No objective benefit from steroids inhaled via a spacer in infants recovering from bronchiolitis.

A double-blind randomized placebo-controlled trial was conducted to investigate the efficacy of 3 months' inhaled steroids delivered via a spacer device with face mask attachment to infants recovering from bronchiolitis. Forty-eight previously healthy infants recovering from their first documented episode of acute bronchiolitis were randomized to receive 150 microg fluticasone propionate (FP) b.i.d. or placebo delivered via the Babyhaler spacer. Longitudinal assessments were performed on seven occasions over 1 yr based on symptom diaries and health records, clinical examinations, overnight cough recordings and oxygen saturation readings. Lung function was measured 6 months after hospital discharge.

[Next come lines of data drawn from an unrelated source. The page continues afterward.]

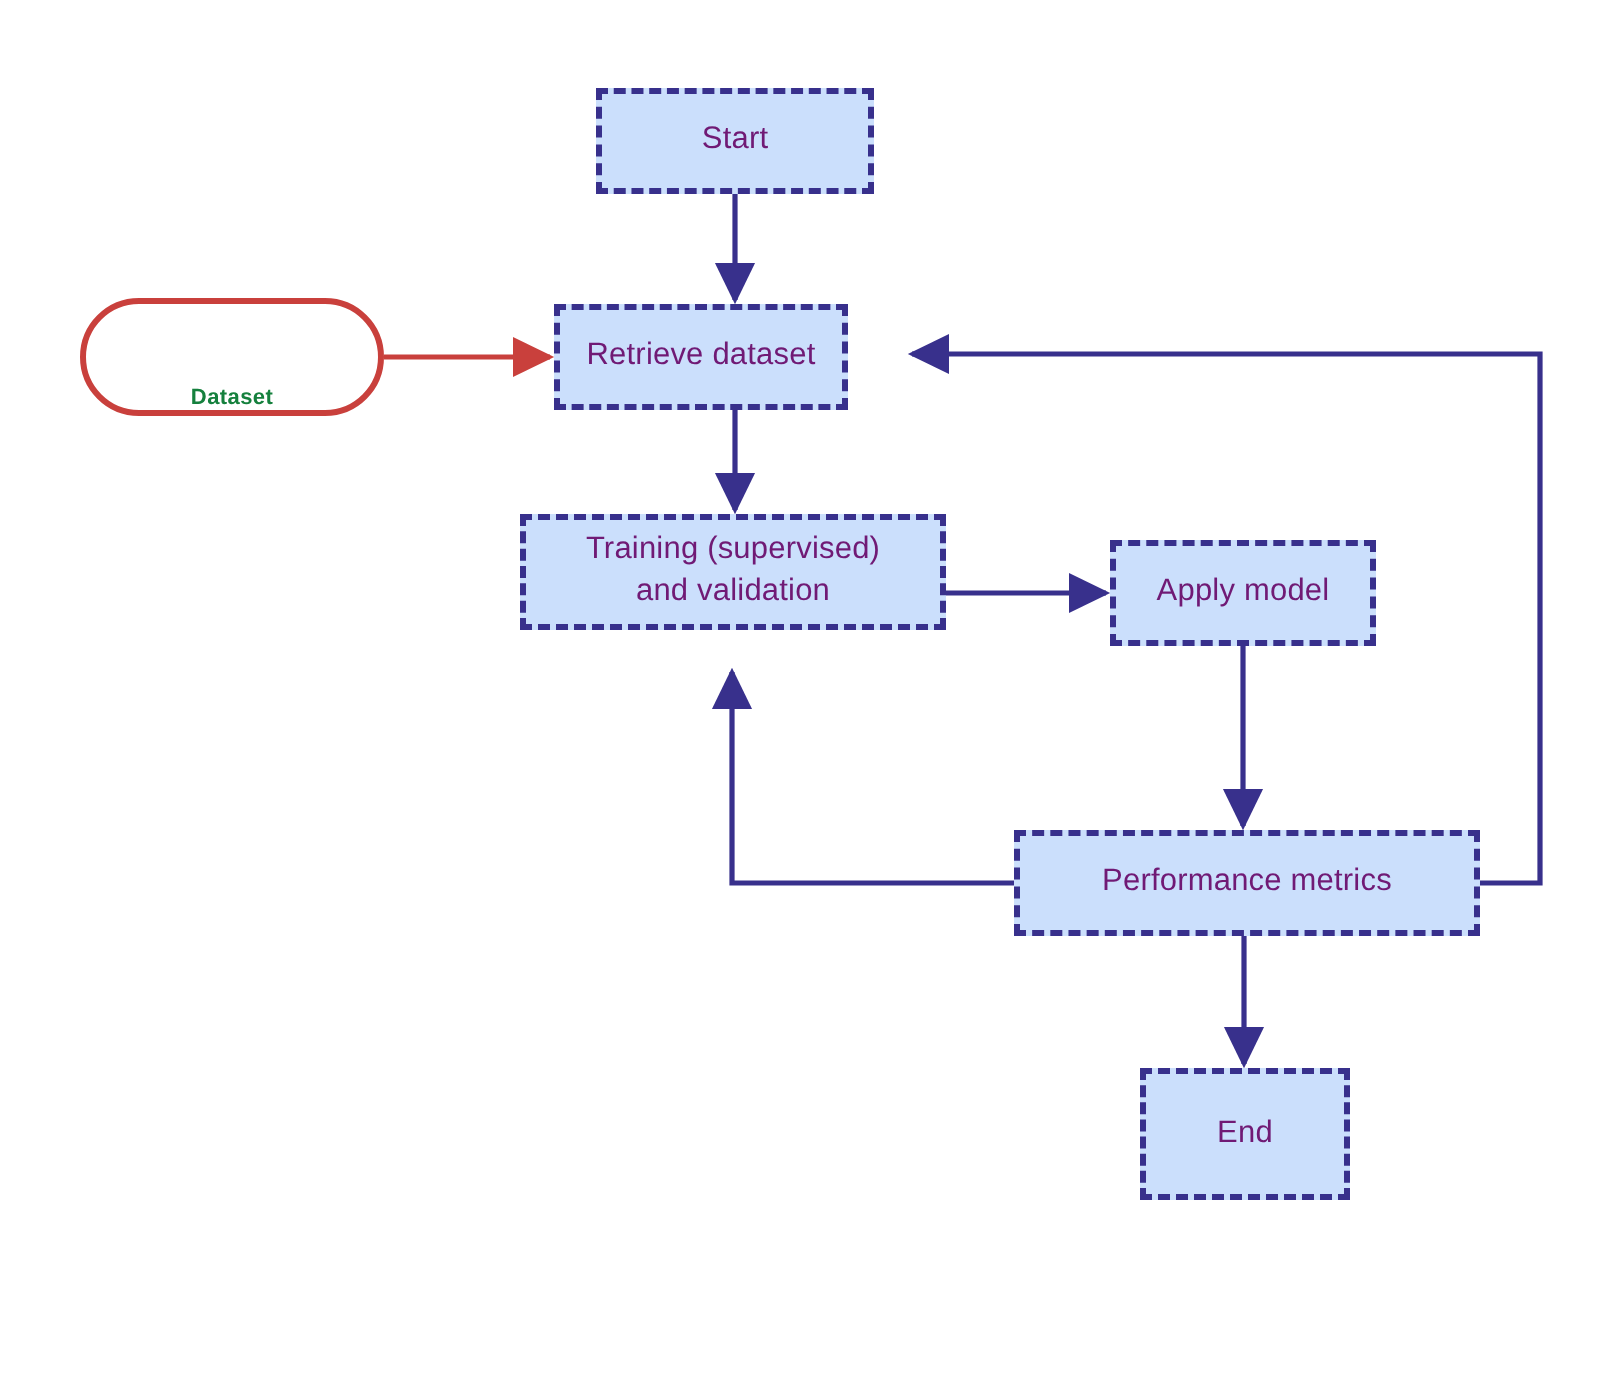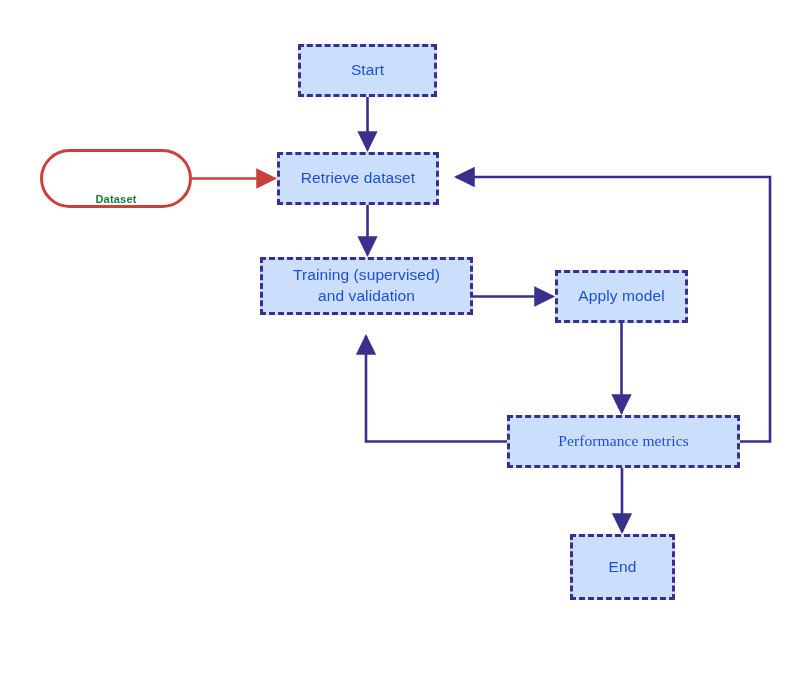"Start" .node { color: #1d4ed8 -> #701a75 }
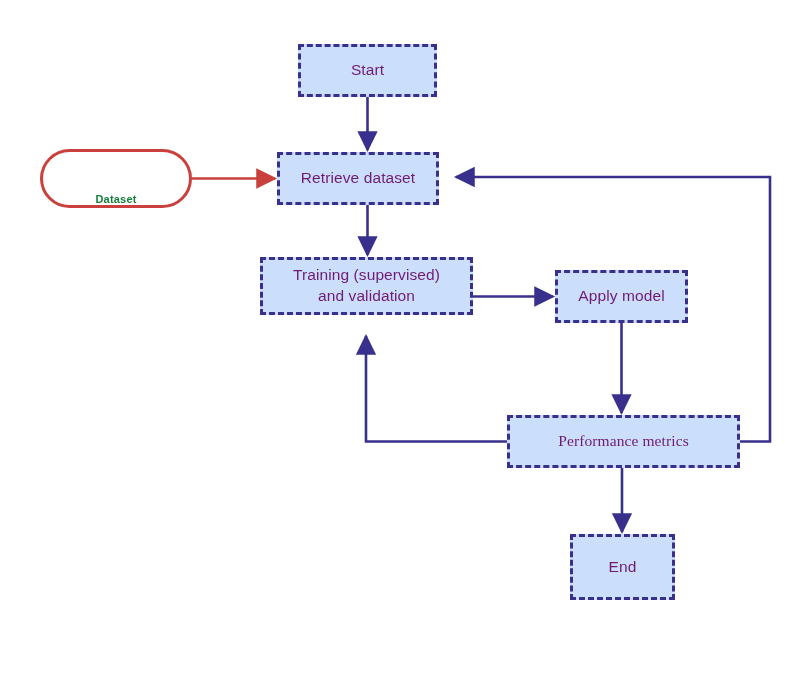"Retrieve dataset" div.node { width: 162px -> 147px }
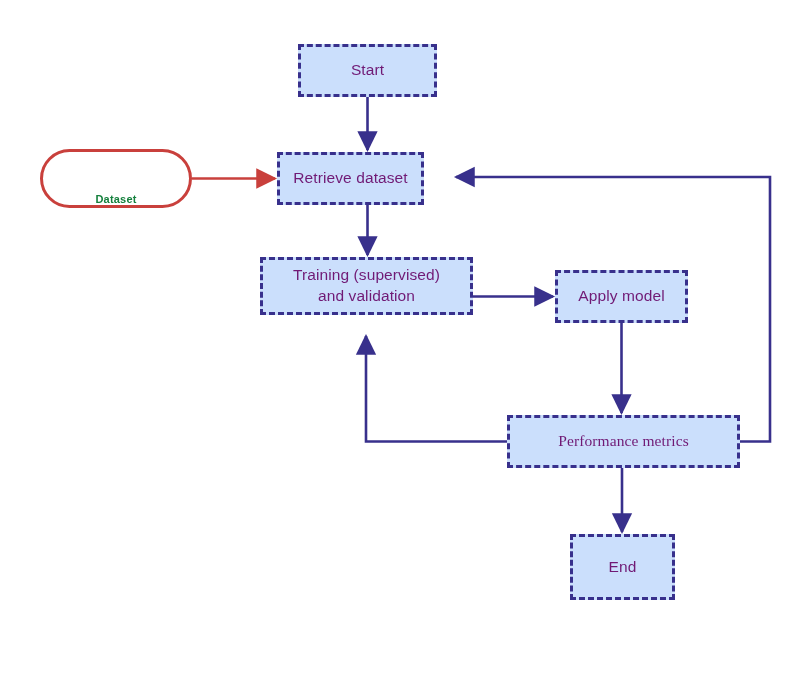"Performance metrics" div.node { font-family: Liberation Serif, serif -> none }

Forty-three infants completed the trial (FP 21, placebo 22). There were no significant differences in the three objective end-points measured, recorded night cough, oxygen saturation and lung function test results. Symptom scores were low in both the FP and placebo groups with the absence of (0) or mild (1) symptoms > or =90% of the trial days. No statistical differences in symptom frequency, use of rescue respiratory medications or hospital admissions between treatment groups were found throughout the trial or follow-up periods. In conclusion, the use of inhaled fluticasone propionate in infants recovering from acute bronchiolitis cannot be recommended.